The DIY option is the train. Nice-Monaco is €5 each way, 25 minutes, runs every 15 minutes. You can do Nice-Villefranche-Eze-Monaco in one day for under €20 in train tickets, and you get complete flexibility on timings. The downside: you have to walk to every site yourself, and the bus that connects Eze train station to Eze Village is both annoying and unreliable. Doable if you have been to the Riviera before and know what you are doing. Harder for first-timers.

Eze Village — Why Everyone Stops Here
Eze is the unofficial first stop on almost every Riviera tour, and it deserves the spot. It is a medieval stone village perched on a rock 400 metres above the Mediterranean, with narrow cobbled streets, a cactus garden at the summit, and a view of Cap Ferrat that Walt Disney himself supposedly loved so much he stayed for months in 1950.
Most tours give you 45-60 minutes in Eze, which is exactly enough for the following: walk uphill from the coach park to the village gate (10 minutes), explore the narrow lanes and snap photos (20 minutes), climb to the Jardin Exotique garden at the top (15 minutes there, €7 entry), and walk back down to the bus (10 minutes). It is a lot in an hour but it is all within a single 400-metre radius so you can cover it on foot.
The thing nobody tells you: the village itself is mostly shops and restaurants aimed at travelers. If you are looking for the authentic medieval vibes, what you are really looking at is the Jardin Exotique at the top, which has genuine 12th-century castle ruins alongside the cacti. Pay the €7. It is the real reason to stop here.

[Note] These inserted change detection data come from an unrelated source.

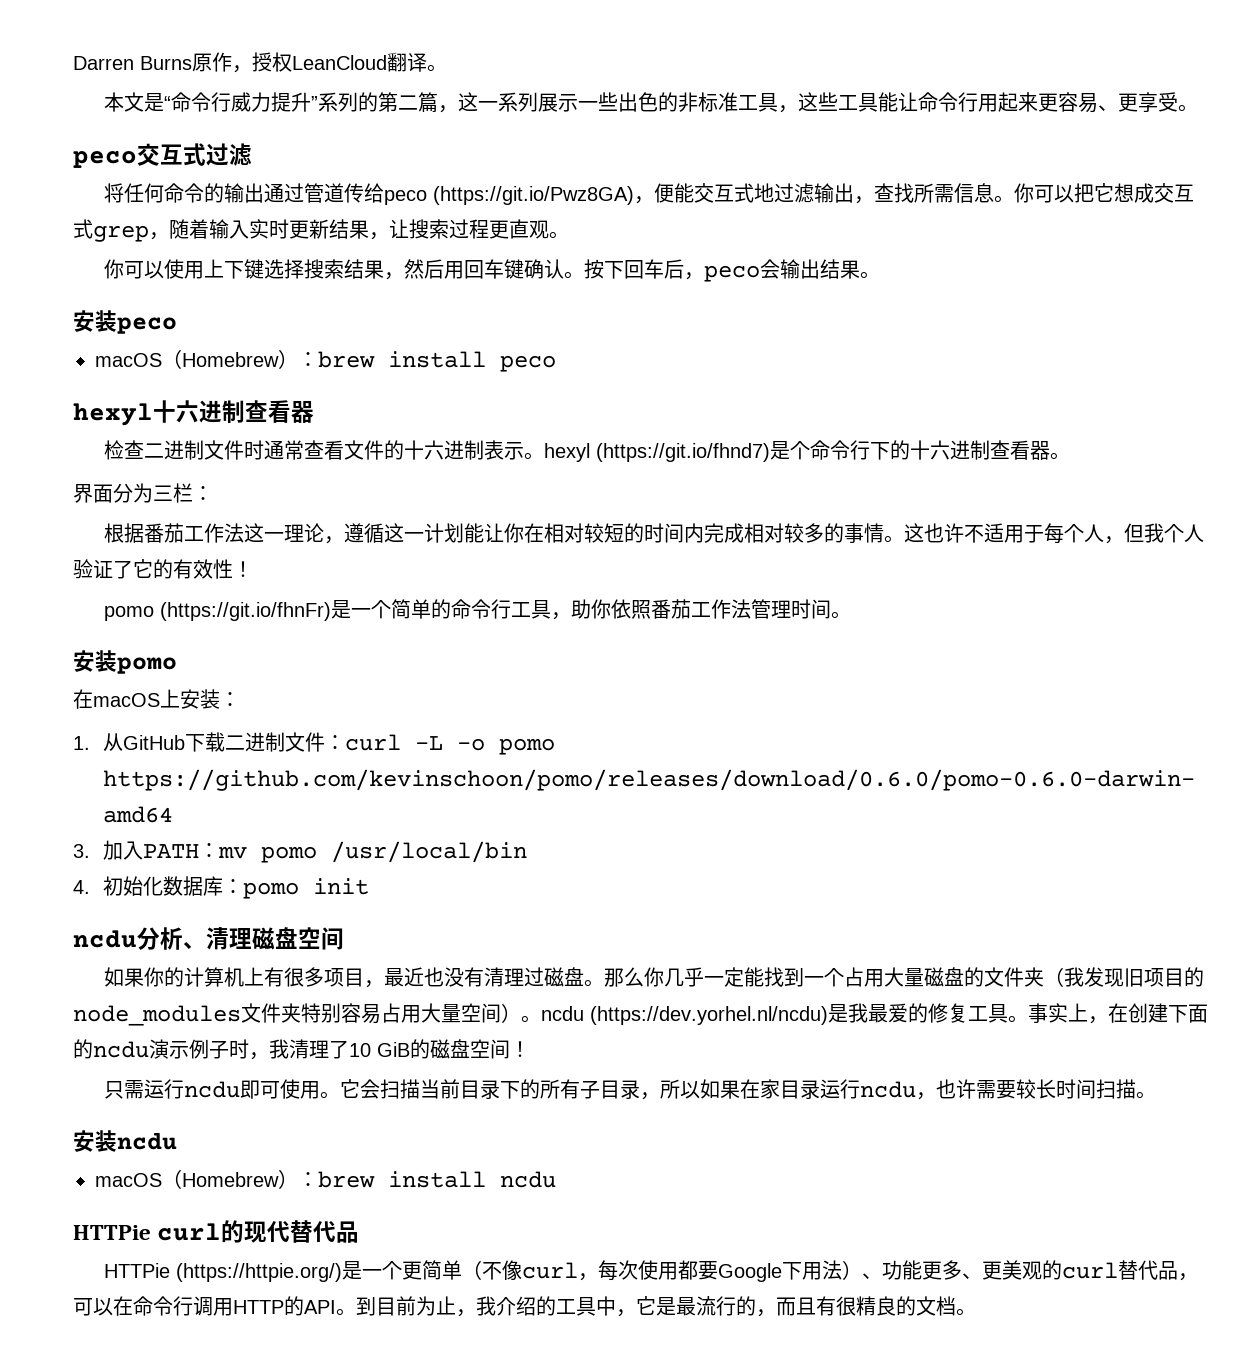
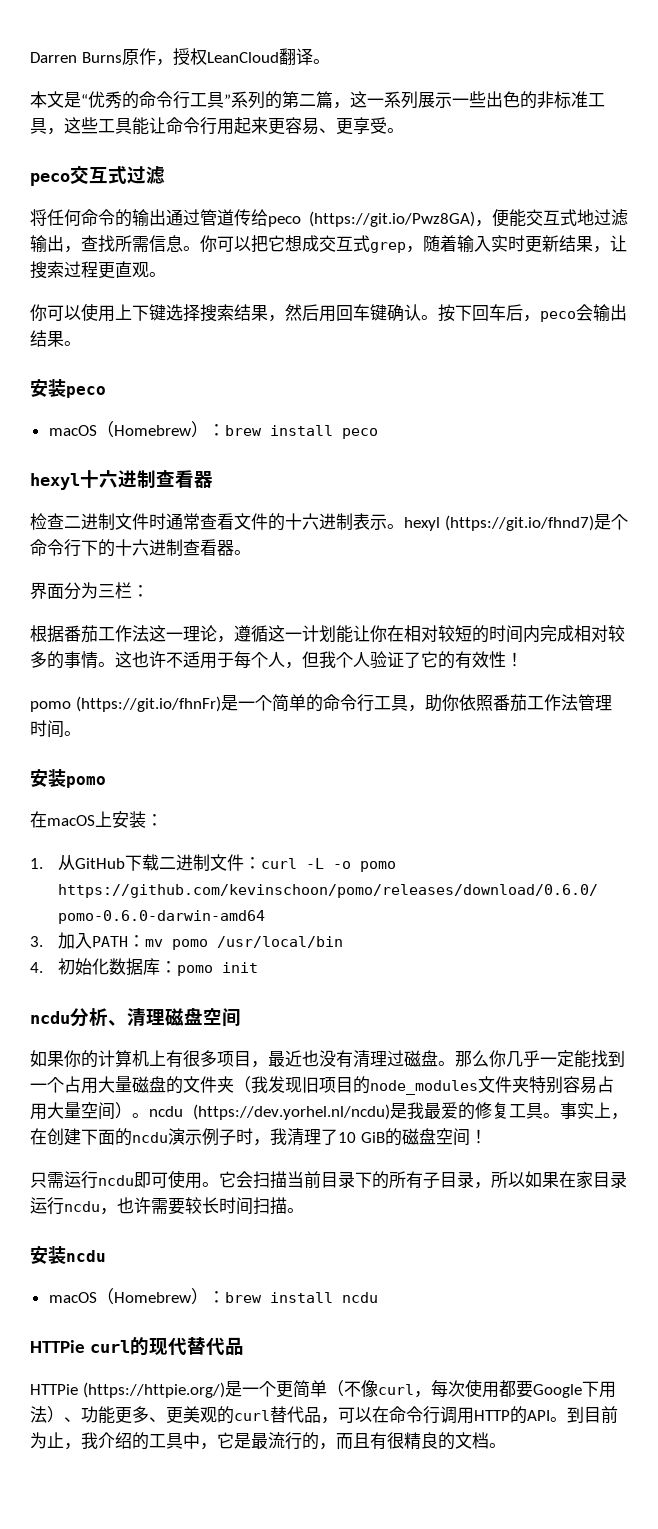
- 本文是“命令行威力提升”系列的第二篇，这一系列展示一些出色的非标准工具，这些工具能让命令行用起来更容易、更享受。
+ 本文是“优秀的命令行工具”系列的第二篇，这一系列展示一些出色的非标准工具，这些工具能让命令行用起来更容易、更享受。

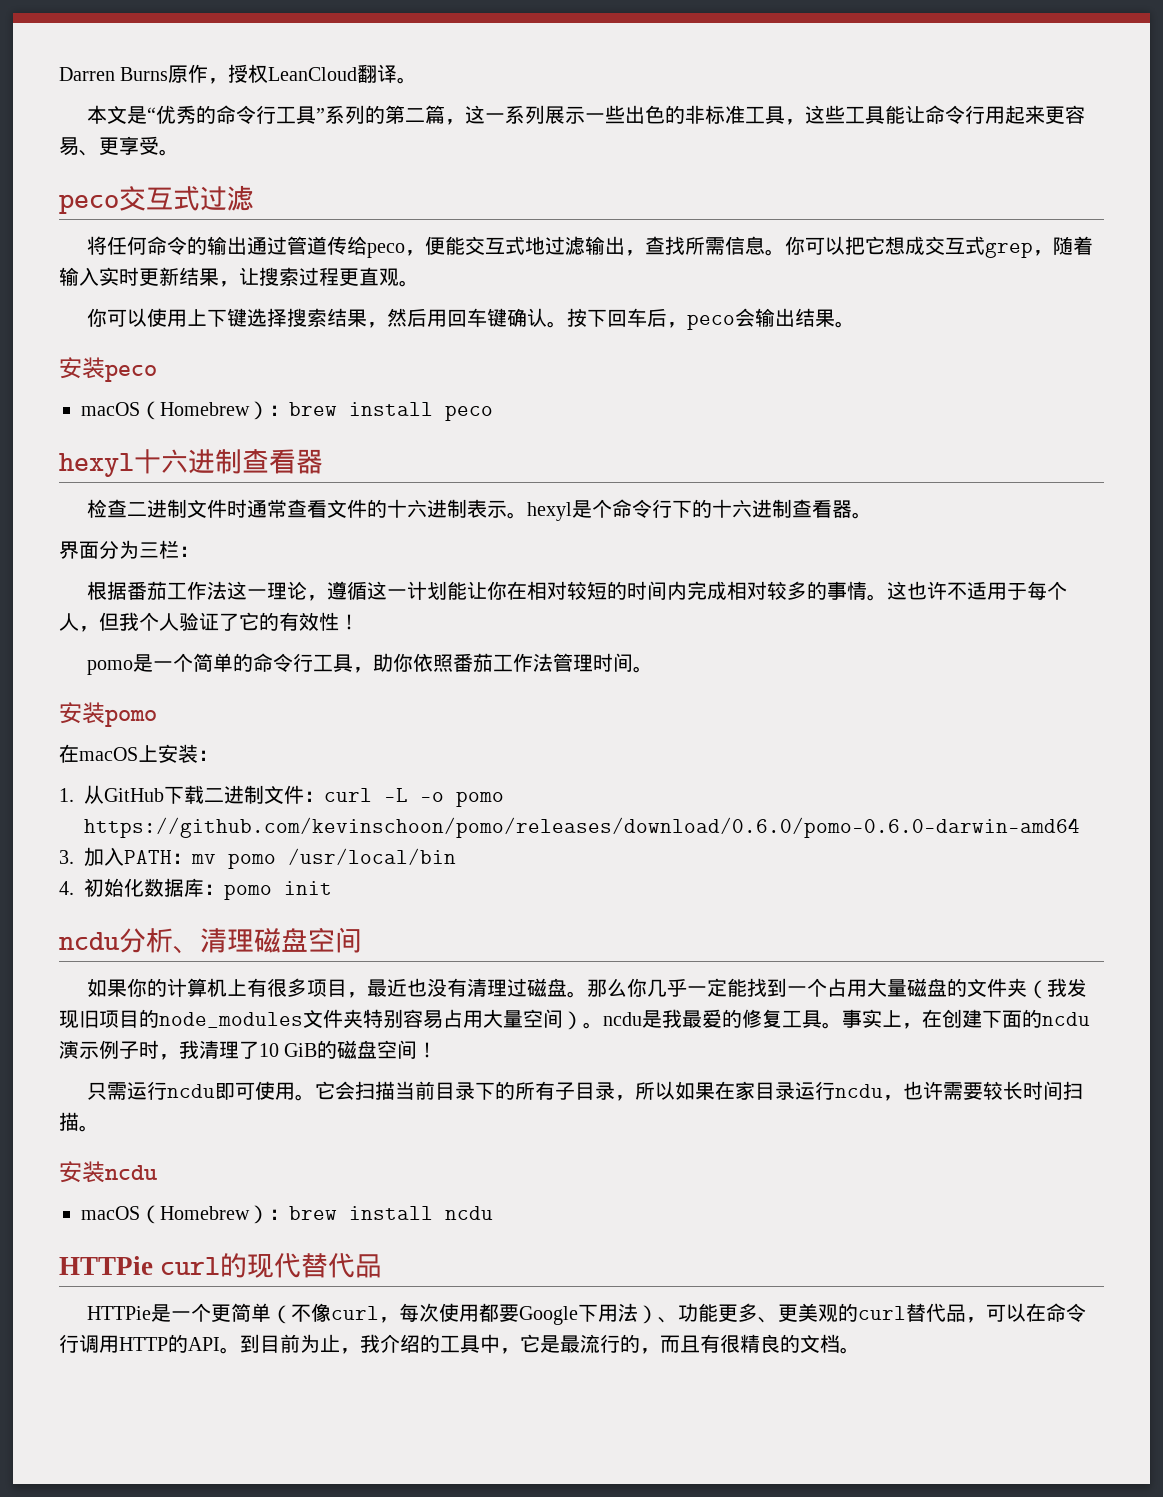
- 将任何命令的输出通过管道传给peco (https://git.io/Pwz8GA)，便能交互式地过滤输出，查找所需信息。
+ 将任何命令的输出通过管道传给peco，便能交互式地过滤输出，查找所需信息。
- 检查二进制文件时通常查看文件的十六进制表示。hexyl (https://git.io/fhnd7)是个命令行下的十六进制查看器。
+ 检查二进制文件时通常查看文件的十六进制表示。hexyl是个命令行下的十六进制查看器。
- pomo (https://git.io/fhnFr)是一个简单的命令行工具，助你依照番茄工作法管理时间。
+ pomo是一个简单的命令行工具，助你依照番茄工作法管理时间。
- 那么你几乎一定能找到一个占用大量磁盘的文件夹（我发现旧项目的node_modules文件夹特别容易占用大量空间）。ncdu (https://dev.yorhel.nl/ncdu)是我最爱的修复工具。
+ 那么你几乎一定能找到一个占用大量磁盘的文件夹（我发现旧项目的node_modules文件夹特别容易占用大量空间）。ncdu是我最爱的修复工具。
- HTTPie (https://httpie.org/)是一个更简单（不像curl，每次使用都要Google下用法）、功能更多、更美观的curl替代品，可以在命令行调用HTTP的API。
+ HTTPie是一个更简单（不像curl，每次使用都要Google下用法）、功能更多、更美观的curl替代品，可以在命令行调用HTTP的API。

Monaco — What You Should Actually See
Monaco is basically two places joined by a cable car and a lot of tunnels. The Monaco-Ville side (also called “The Rock”) is the old town, perched on a 60-metre clifftop, home to the Prince’s Palace, the Cathedral, and the Oceanographic Museum. The Monte Carlo side is the glitzy casino district with the famous square, the Hotel de Paris, and the luxury shopping. They are a 15-minute walk apart or a 5-minute bus ride.
If you only have one hour in Monaco (which is what most half-day tours allow), skip Monaco-Ville and spend your time in Monte Carlo. The casino square is the iconic shot, the Hotel de Paris is right next door, and the people-watching is unbeatable — supercars pull up, chauffeurs open doors, and travelers press their phones against the windows. It is a show even if you do not gamble.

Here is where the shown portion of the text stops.